⟨
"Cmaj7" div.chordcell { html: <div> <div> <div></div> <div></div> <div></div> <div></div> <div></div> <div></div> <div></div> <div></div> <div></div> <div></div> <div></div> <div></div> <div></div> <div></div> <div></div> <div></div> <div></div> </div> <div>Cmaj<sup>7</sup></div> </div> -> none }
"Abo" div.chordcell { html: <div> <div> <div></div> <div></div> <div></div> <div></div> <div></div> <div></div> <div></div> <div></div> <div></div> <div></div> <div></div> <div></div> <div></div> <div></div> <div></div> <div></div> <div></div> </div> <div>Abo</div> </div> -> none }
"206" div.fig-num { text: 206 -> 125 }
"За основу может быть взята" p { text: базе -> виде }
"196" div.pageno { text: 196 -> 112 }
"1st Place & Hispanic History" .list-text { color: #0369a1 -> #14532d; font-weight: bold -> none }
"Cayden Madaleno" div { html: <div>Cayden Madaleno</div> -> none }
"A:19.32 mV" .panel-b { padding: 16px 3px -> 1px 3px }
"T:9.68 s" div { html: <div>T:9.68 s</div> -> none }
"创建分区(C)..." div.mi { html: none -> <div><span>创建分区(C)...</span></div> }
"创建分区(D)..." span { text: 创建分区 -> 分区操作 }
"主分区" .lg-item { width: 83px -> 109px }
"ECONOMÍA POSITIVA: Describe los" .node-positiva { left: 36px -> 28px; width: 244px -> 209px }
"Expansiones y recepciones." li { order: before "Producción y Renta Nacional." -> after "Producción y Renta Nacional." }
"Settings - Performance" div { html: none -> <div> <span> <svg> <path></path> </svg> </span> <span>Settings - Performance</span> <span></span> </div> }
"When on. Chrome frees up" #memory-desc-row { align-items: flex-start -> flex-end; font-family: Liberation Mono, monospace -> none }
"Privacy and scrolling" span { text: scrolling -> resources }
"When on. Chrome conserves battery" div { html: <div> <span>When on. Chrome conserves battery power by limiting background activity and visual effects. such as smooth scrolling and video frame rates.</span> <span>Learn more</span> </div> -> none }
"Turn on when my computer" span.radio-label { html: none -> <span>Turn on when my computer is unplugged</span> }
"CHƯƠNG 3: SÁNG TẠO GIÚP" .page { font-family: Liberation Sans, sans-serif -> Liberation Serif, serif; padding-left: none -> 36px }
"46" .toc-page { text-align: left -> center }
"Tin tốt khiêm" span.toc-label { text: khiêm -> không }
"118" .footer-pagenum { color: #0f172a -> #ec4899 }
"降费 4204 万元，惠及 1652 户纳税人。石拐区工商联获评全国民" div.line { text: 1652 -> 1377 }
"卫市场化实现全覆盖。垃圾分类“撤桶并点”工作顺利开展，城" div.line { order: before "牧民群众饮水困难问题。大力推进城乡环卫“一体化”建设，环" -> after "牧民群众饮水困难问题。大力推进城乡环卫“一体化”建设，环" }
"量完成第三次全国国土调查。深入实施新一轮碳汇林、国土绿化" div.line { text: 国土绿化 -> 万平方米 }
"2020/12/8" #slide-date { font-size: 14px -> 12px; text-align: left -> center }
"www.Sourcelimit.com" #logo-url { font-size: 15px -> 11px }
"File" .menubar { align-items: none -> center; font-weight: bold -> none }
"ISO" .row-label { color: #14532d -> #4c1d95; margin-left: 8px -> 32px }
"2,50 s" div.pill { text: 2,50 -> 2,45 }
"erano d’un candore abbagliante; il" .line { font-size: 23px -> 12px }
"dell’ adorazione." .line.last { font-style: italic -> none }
⟩
Required action:
Among the lines above, return those that hold the word "order".

Your response:
"Expansiones y recepciones." li { order: before "Producción y Renta Nacional." -> after "Producción y Renta Nacional." }
"卫市场化实现全覆盖。垃圾分类“撤桶并点”工作顺利开展，城" div.line { order: before "牧民群众饮水困难问题。大力推进城乡环卫“一体化”建设，环" -> after "牧民群众饮水困难问题。大力推进城乡环卫“一体化”建设，环" }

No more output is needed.